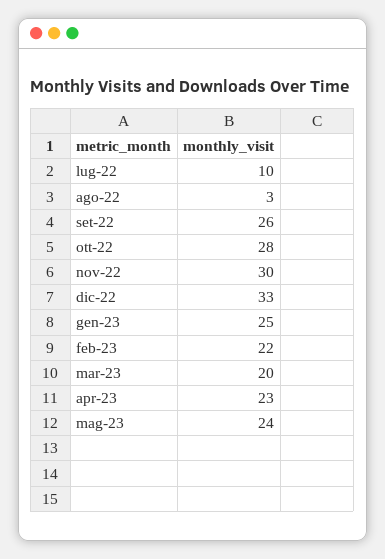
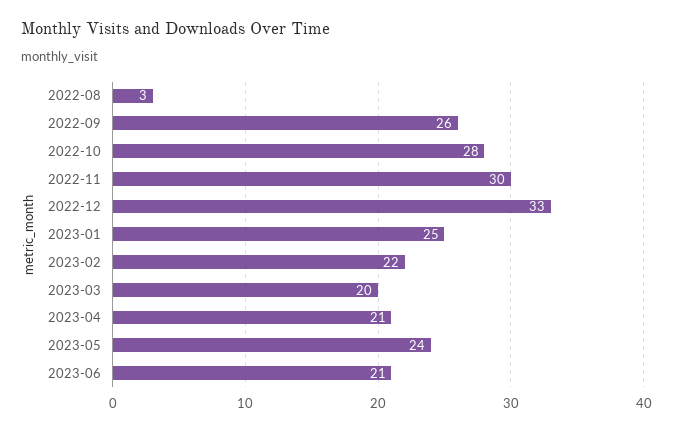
lug-22: 10 -> none
apr-23: 23 -> 21
2023-06: none -> 21

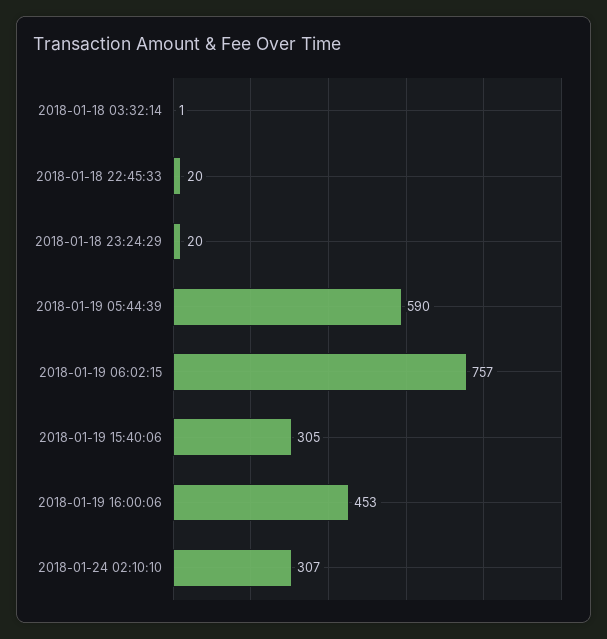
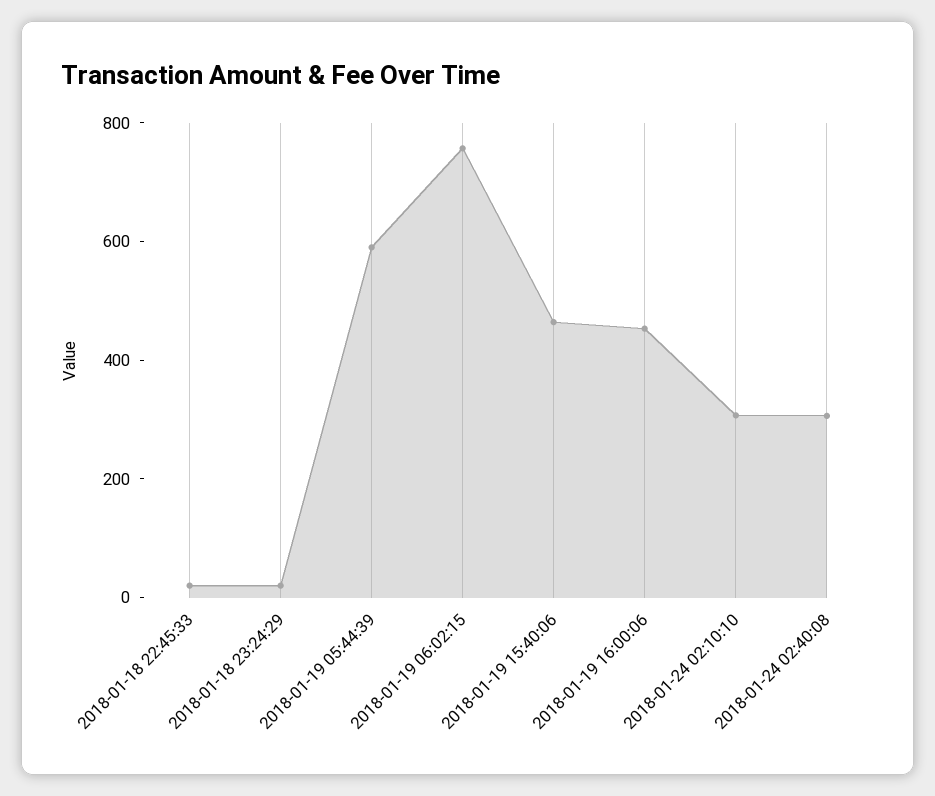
2018-01-18 03:32:14: 1 -> none
2018-01-19 15:40:06: 305 -> 450
2018-01-24 02:40:08: none -> 300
━━━━━━
- _Task instructions_: All lines from the one containing "apr-23: 23 -> 21" to the last line of the data above, both included, should be printed exactly, and the pictures should not appear.

- _Finished task_:
apr-23: 23 -> 21
2023-06: none -> 21

2018-01-18 03:32:14: 1 -> none
2018-01-19 15:40:06: 305 -> 450
2018-01-24 02:40:08: none -> 300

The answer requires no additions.